I think reading D.C. is analagous – bear with me here – to being a child at one’s first funeral. Why? Maybe I say this because I just finished a funeral scene in the novel, and felt myself moved and stirred. Yet the scene seemed an appropriate metaphor for the novel’s vivid elegaic tone, which invests the entire book like a sweltering climate, like weather, like the browns and purples of summer dusk. At my first funeral – my paternal grandfather’s – I remember, with a haunting starkness, the pale austerity that was my grandfather’s corpse. It was lying in the coffin, not moving, not speaking; and I remember thinking his face looked waxen and shrunken, more white and creased than normal. Yet the image, because of the context, seared itself into my memory – and it is that sort of sad brightness, that up-close-and-personal death-haunted aliveness, that D.C. is so filled with. So I compare D.C. to one’s first funeral for two reasons – 1.) Because the whole novel is shrouded in a tone of elegy that is twilit and dusky, echoing and haunting, like an old school corridor in a dream, and 2.) The novel is without (thus far) a scene that lacks an almost miraculous vivacity that is both shocking and engrossing.
Look for example at this excerpt from the funeral scene:
We stand around the grave. The day seems different to me from every other day, and the light not of the same colour – of a sadder colour. Now there is a solemn hush, which we have brought from home with what is resting in the mould; and while we stand bare-headed, I hear the voice of the clergyman, sounding remote in the open air, and yet distinct and play, saying: “I am the Ressurection and the Life, saith the Lord!’

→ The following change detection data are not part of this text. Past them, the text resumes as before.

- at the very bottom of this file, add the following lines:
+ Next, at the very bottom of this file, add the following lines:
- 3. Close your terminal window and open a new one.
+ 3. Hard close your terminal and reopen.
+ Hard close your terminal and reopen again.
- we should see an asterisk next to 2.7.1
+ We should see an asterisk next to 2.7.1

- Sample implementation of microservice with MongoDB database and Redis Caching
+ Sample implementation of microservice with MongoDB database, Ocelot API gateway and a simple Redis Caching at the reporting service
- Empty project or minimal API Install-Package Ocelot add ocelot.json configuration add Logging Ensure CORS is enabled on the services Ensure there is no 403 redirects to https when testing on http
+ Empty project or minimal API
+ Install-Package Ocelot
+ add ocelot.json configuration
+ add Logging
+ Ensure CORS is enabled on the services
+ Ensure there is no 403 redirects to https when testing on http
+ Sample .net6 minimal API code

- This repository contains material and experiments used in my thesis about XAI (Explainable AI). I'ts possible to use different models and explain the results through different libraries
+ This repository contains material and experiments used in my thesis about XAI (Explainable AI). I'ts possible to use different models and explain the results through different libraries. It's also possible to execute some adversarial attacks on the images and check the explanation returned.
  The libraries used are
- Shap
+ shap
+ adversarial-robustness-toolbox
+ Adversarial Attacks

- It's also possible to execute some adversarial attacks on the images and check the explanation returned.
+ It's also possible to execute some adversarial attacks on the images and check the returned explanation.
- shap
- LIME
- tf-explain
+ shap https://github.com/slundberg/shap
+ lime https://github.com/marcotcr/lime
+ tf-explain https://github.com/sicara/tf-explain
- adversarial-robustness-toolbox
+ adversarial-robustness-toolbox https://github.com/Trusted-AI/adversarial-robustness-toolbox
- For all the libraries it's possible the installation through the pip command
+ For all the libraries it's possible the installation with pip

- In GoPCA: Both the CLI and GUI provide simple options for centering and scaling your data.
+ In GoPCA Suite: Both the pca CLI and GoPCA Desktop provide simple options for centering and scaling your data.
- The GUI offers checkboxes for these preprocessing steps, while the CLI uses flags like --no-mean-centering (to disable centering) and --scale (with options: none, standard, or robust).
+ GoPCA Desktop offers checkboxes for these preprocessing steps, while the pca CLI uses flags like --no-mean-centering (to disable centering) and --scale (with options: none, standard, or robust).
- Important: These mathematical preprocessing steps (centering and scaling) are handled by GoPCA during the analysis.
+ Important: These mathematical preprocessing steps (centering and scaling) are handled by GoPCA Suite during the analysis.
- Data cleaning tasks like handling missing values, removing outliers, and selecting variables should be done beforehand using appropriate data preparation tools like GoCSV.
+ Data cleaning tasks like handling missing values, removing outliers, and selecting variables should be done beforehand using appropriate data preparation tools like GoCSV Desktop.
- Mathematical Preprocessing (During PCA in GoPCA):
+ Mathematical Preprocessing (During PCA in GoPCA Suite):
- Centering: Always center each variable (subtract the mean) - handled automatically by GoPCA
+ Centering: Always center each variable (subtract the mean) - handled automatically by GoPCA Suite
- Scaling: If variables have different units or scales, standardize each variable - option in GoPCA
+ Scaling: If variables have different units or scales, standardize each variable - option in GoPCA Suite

Notice that the whole passage is written in the present tense, as if only the immediacy of that point of view will do to hold and represent the grief that D.C. feels. Notice also that, for once in the novel, Dickens doesn’t zero in on the most extraordinarily telling detail, but rather stays with the unarticulated haziness of D.C.’s sadness. The day is “different…of a sadder colour.” That to me amounts to a kind of perfection on Dickens’s part. Grief is like that – you lose for a moment the particularities, and everything seems somehow larger, bolder, more important, more sad. Meaning at times of grieving seems somehow completely absent and completely present simultaneously. Perhaps that is why, at that moment in the novel, David sees Pegotty, “that good and faithful servant,” and reflects on the type of reception Pegotty might receive in the afterlife. It’s as if he needs to see the most meaningful person in his life right then, in order to begin to shape and somehow explain – though of course there is no explanation, and none that would suffice – without words, the enormity of his loss.